25. Mapping of genetic locus associated with resistance to brown planthopper in a line derived from the cross Oryza sativa x O. minuta
 
C. A. KUMAR1), S. SANTHANALAKSHMI1), D. K. SHIRALE2), P. SRINIVAS2), B. R. CHAR2), and P. KADIRVEL1,3)

1) Barwale Foundation, A.G. Heights, Road No. 12, Banjara Hills, Hyderabad India
2) Mahyco Research Centre, Jalna, Maharashtra, India
3) Corresponding author, E-mail: info@barwalefoundation.org, Tel: +91-40-23307632/23307812, Fax: +91-40-23325965

The brown planthopper (Nilaparvata lugens Stal) (BPH) is an important insect pest posing serious threat to rice production in India and other rice growing countries. Genetic resistance to BPH has been well documented in rice germplasm collection. Several major genes and quantitative trait loci (QTLs) have been reported for BPH resistance in varieties as well as wild species of rice (Khush and Brar, 1991 Soundararajan et al. 2004 Jena et al. 2005). In this study, an attempt was made to trace BPH resistance locus from IR71033-62-24, a derivative of Oryza sativa/O. minuta cross, using simple sequence repeat (SSR) markers.

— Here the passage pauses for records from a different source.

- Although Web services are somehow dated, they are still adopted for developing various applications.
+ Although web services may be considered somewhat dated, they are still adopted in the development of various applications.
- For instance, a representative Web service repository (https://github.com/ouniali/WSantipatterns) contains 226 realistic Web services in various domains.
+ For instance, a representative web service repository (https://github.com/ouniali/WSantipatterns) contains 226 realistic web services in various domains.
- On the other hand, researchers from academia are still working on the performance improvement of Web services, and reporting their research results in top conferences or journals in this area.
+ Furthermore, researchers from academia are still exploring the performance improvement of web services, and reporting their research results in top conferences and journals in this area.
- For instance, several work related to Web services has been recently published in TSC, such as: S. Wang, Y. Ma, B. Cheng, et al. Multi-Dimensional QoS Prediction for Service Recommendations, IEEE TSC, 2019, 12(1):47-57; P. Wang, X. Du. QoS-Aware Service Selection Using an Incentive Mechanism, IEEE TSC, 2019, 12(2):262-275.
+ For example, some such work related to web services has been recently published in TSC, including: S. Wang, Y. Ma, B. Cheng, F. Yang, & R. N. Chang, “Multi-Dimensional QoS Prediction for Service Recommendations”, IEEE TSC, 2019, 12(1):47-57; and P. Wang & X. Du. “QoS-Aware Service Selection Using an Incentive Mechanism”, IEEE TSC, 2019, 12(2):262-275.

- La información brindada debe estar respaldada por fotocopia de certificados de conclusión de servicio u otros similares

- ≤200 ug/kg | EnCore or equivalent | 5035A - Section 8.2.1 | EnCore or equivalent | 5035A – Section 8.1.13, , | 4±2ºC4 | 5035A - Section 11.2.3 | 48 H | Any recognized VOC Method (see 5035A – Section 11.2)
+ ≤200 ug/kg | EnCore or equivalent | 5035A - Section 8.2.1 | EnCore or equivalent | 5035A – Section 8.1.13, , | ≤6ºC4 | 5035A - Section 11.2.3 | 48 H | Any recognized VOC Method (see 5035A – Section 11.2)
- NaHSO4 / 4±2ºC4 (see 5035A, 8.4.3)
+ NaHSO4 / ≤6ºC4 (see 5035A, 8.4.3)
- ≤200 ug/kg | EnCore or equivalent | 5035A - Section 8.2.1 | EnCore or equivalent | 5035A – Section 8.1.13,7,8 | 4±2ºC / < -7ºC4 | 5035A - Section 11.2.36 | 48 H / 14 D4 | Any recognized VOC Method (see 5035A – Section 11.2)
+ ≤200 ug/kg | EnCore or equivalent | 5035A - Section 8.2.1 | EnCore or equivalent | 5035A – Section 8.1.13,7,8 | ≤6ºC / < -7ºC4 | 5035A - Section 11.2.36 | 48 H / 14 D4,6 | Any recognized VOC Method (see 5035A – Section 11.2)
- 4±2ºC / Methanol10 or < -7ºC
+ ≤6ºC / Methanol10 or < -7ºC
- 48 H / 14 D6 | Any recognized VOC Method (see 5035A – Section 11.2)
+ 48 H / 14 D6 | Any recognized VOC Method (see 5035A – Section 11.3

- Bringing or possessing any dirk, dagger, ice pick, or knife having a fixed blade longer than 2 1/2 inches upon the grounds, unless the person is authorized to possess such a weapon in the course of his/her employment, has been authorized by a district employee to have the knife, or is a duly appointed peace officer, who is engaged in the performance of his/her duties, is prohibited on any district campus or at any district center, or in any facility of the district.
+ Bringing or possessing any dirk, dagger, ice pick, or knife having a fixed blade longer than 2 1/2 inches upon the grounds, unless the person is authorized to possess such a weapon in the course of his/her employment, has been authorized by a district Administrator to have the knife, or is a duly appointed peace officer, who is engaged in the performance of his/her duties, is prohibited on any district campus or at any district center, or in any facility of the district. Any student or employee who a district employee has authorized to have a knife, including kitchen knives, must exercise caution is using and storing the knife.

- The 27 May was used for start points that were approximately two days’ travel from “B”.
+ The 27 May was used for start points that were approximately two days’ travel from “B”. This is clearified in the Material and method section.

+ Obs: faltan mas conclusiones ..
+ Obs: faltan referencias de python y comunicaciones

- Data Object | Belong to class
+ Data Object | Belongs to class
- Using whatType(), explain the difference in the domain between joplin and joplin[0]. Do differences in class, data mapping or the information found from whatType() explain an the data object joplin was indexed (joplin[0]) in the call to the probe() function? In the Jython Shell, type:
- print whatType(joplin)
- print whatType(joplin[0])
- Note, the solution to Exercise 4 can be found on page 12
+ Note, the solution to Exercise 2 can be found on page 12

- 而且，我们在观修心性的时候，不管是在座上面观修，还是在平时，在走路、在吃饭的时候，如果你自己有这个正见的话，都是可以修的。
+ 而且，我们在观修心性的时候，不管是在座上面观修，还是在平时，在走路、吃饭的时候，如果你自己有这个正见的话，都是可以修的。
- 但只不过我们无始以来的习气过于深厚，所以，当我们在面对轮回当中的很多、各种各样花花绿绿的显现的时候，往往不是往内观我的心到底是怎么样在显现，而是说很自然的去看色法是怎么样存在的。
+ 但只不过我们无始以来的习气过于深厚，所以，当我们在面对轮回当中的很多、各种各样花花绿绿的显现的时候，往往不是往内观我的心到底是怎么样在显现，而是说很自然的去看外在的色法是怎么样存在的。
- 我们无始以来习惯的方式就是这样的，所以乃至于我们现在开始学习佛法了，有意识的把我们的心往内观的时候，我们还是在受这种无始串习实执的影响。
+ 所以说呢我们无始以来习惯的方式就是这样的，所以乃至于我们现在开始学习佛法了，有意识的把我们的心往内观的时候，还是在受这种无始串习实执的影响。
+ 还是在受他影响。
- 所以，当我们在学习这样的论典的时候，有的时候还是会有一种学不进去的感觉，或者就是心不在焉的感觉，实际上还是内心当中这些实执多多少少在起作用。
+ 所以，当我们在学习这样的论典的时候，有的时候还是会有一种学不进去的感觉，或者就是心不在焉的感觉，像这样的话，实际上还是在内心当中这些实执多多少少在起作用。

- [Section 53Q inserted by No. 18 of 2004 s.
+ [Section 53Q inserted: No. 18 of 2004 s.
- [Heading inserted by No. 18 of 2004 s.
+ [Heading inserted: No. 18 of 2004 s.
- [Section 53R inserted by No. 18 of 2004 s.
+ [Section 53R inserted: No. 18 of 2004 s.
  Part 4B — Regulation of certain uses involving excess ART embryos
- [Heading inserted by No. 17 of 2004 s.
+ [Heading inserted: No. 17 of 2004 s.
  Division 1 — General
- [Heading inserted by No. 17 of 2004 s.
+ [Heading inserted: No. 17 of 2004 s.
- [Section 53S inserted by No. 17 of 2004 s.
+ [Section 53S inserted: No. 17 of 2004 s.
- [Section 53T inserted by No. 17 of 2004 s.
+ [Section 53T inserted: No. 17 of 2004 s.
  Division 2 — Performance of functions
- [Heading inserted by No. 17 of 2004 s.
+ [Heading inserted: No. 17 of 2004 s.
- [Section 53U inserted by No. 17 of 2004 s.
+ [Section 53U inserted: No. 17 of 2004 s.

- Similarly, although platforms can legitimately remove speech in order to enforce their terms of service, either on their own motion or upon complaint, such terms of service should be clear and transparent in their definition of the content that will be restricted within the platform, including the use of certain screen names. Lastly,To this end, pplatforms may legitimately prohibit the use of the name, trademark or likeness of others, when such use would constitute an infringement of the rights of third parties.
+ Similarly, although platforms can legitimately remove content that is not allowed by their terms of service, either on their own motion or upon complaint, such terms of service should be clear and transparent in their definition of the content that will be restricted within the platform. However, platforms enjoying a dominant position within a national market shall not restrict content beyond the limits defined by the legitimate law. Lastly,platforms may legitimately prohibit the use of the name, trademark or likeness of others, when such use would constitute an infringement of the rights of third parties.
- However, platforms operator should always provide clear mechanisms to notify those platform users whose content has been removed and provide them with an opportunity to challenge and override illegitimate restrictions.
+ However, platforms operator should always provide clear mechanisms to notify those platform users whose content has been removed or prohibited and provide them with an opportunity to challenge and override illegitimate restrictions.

A F3 segregating population consisting of 284 families was produced from the cross Mahsuri (BF- selection)/IR71033-62-24. The parents and F3 families were phenotyped for BPH resistance using standard seedbox screening test (SSST) as described by Heinrichs et al. (1985). BPH insects collected from the rice fields at Maruteru, Hyderabad and reared on the susceptible variety, TN1 were used for screening experiments. In greenhouse screening experiments, IR71033-62-24 showed moderate resistance (damage rating of 5) when Mahsuri (BF-selection) showed high level of susceptibility (damage rating of 9). The damage rating of F3 families ranged from 1 to 9 with an average of 6. Phenotypic segregation in F3 families did not conform to Mendelian segregation ratios indicating the quantitative nature of resistance in this population (Fig. 1). There was a strong indication of transgressive variation for BPH resistance in this population. Out of 284 F3 families analyzed, 87 showed higher level of resistance (damage rating of less than 5) compared to the resistant parent IR71033-62-24.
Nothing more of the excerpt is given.